## Task directions
Give again, character for character, the lines that lie between the first line of the material and the line with "(valide et régule)</span></span></div>", inclusive. Omit pictures.

## Input data
::::::

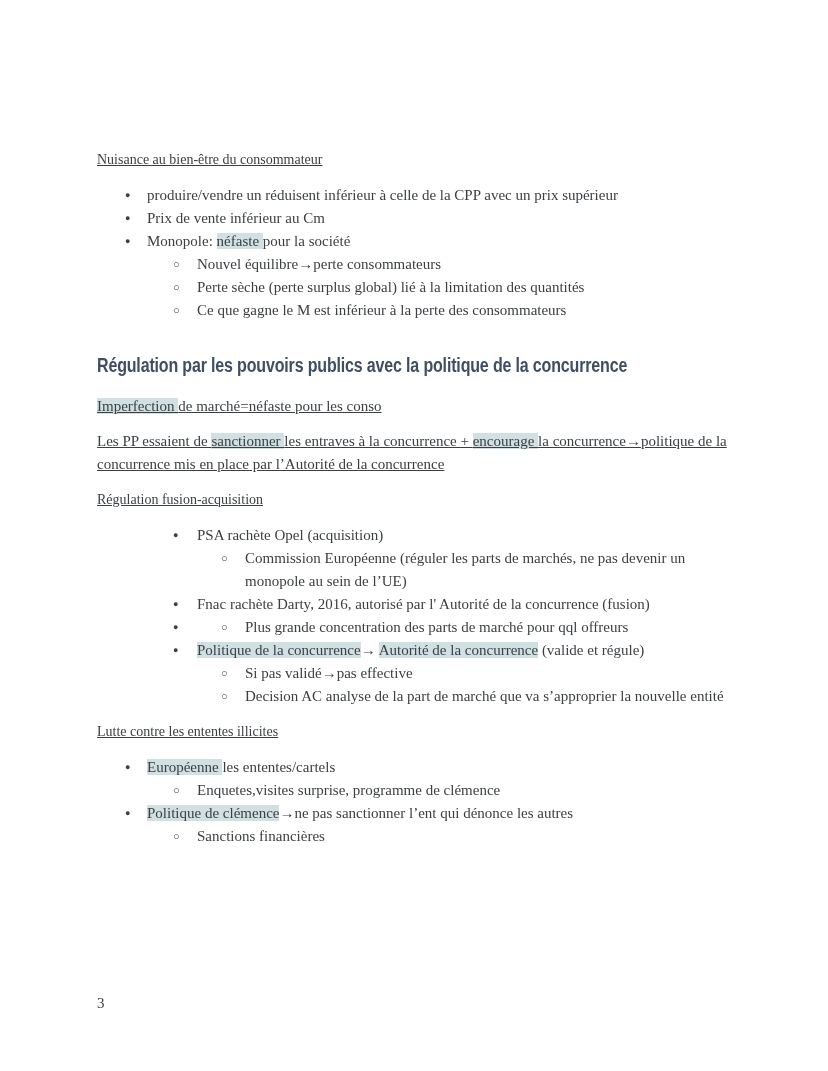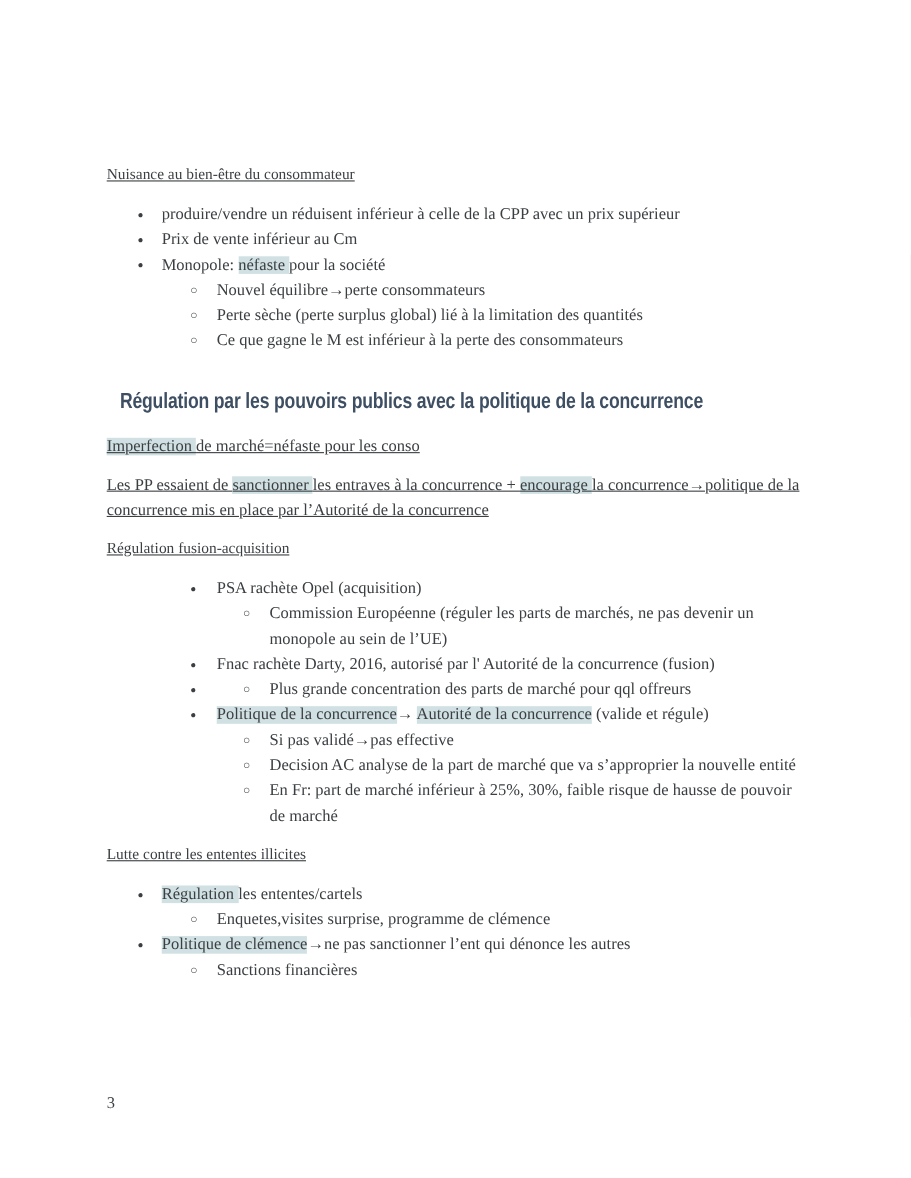--- a/index.html
+++ b/index.html
@@ -26,7 +26,7 @@
   .subheading.first{margin-top:0;}
   .subheading .u{text-decoration:underline;}
   .main-heading{
-    margin:30px 0 17px 12px;
+    margin:30px 0 17px 0;
     font-family:"Liberation Sans", sans-serif;
     font-size:20px;
     line-height:26px;

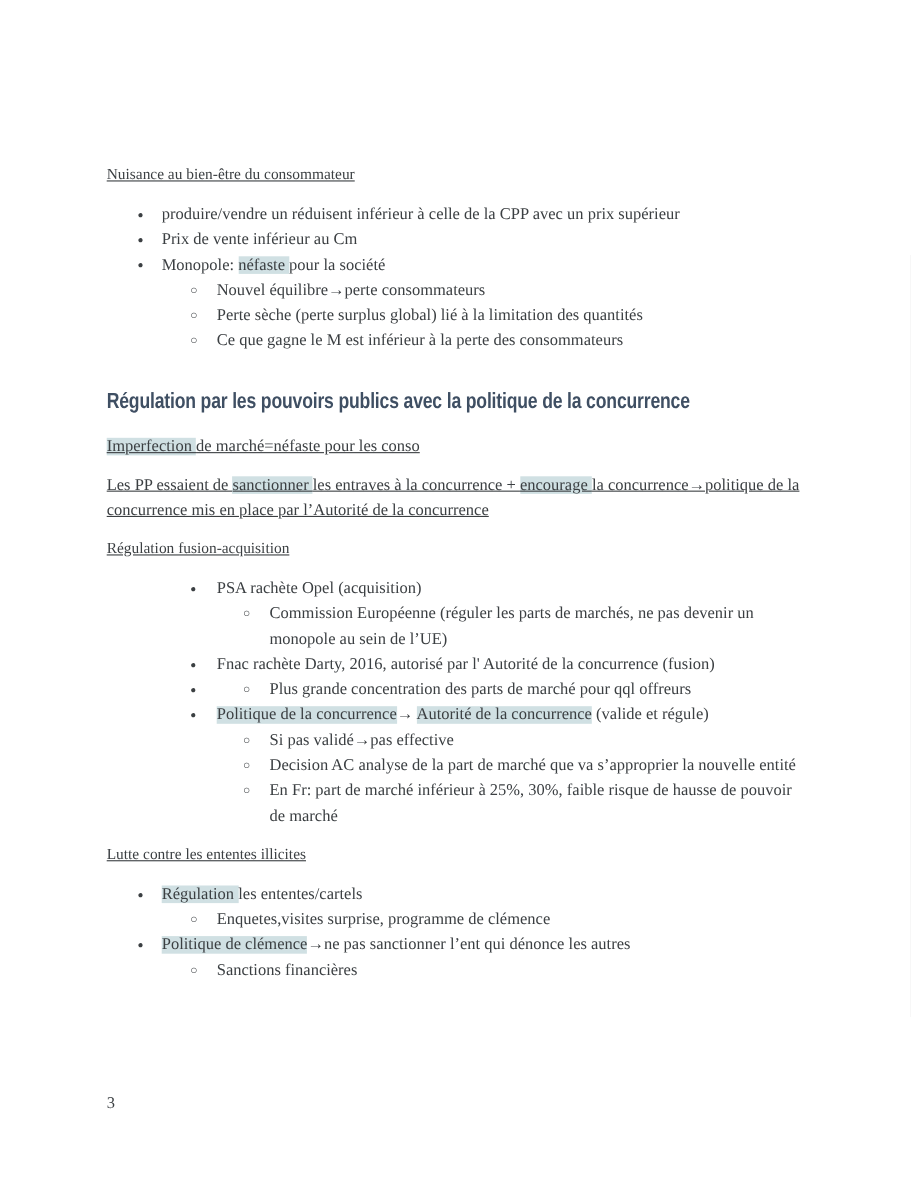--- a/index.html
+++ b/index.html
@@ -99,7 +99,6 @@
       <div class="li li-2"><span class="marker disc"></span><span class="txt"><span class="hl">Politique de la concurrence</span><span>→ </span><span class="hl">Autorité de la concurrence</span><span> (valide et régule)</span></span></div>
       <div class="li li-3"><span class="marker circ"></span><span class="txt"><span>Si pas validé→pas effective</span></span></div>
       <div class="li li-3"><span class="marker circ"></span><span class="txt"><span>Decision AC analyse de la part de marché que va s’approprier la nouvelle entité</span></span></div>
-      <div class="li li-3"><span class="marker circ"></span><span class="txt"><span>En Fr: part de marché inférieur à 25%, 30%, faible risque de hausse de pouvoir de marché</span></span></div>
     </div>
 
     <p class="subheading"><span class="u">Lutte contre les ententes illicites</span></p>

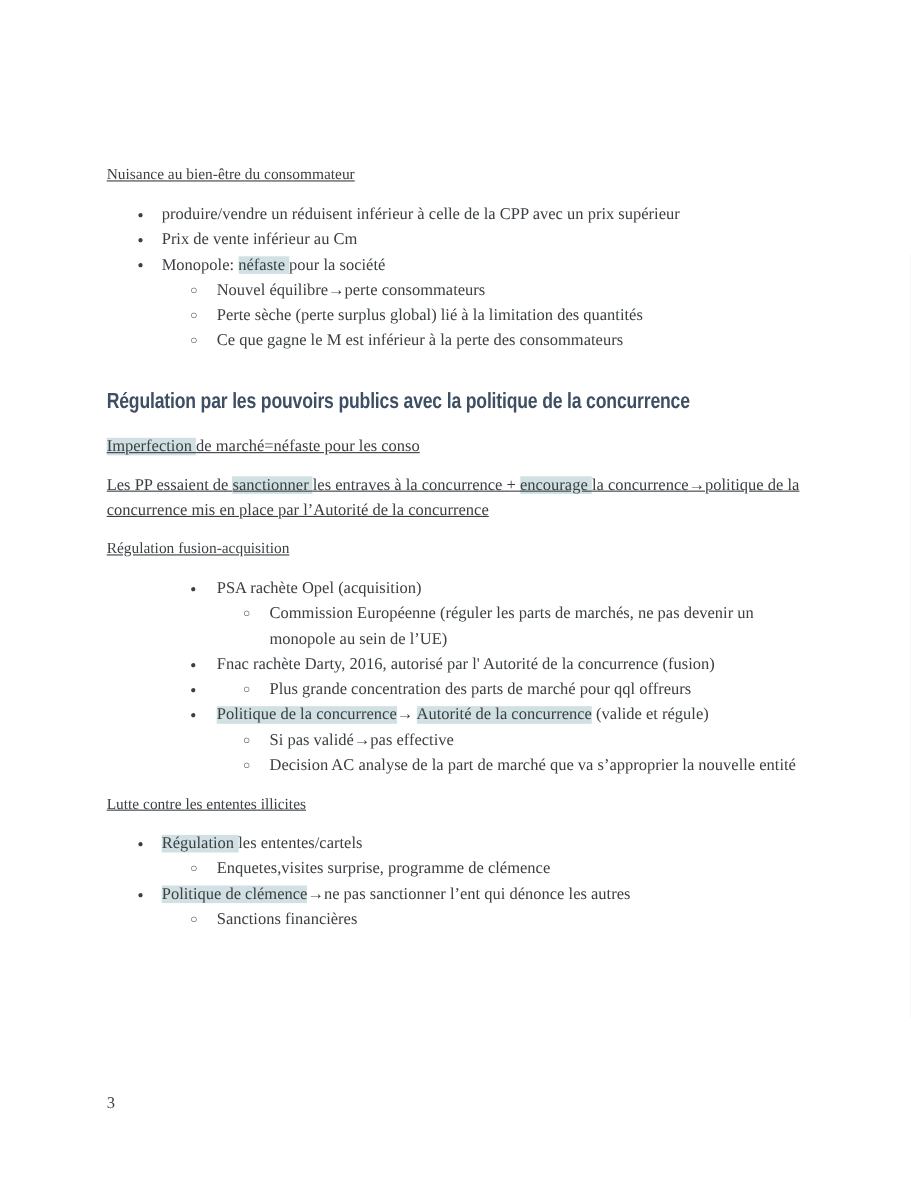--- a/index.html
+++ b/index.html
@@ -104,7 +104,7 @@
     <p class="subheading"><span class="u">Lutte contre les ententes illicites</span></p>
 
     <div class="list">
-      <div class="li li-1"><span class="marker disc"></span><span class="txt"><span class="hl">Régulation </span><span>les ententes/cartels</span></span></div>
+      <div class="li li-1"><span class="marker disc"></span><span class="txt"><span class="hl">Européenne </span><span>les ententes/cartels</span></span></div>
       <div class="li li-2"><span class="marker circ"></span><span class="txt"><span>Enquetes,visites surprise, programme de clémence</span></span></div>
       <div class="li li-1"><span class="marker disc"></span><span class="txt"><span class="hl">Politique de clémence</span><span>→ne pas sanctionner l’ent qui dénonce les autres</span></span></div>
       <div class="li li-2"><span class="marker circ"></span><span class="txt"><span>Sanctions financières</span></span></div>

::::::

## Response area
--- a/index.html
+++ b/index.html
@@ -26,7 +26,7 @@
   .subheading.first{margin-top:0;}
   .subheading .u{text-decoration:underline;}
   .main-heading{
-    margin:30px 0 17px 12px;
+    margin:30px 0 17px 0;
     font-family:"Liberation Sans", sans-serif;
     font-size:20px;
     line-height:26px;

--- a/index.html
+++ b/index.html
@@ -99,7 +99,6 @@
       <div class="li li-2"><span class="marker disc"></span><span class="txt"><span class="hl">Politique de la concurrence</span><span>→ </span><span class="hl">Autorité de la concurrence</span><span> (valide et régule)</span></span></div>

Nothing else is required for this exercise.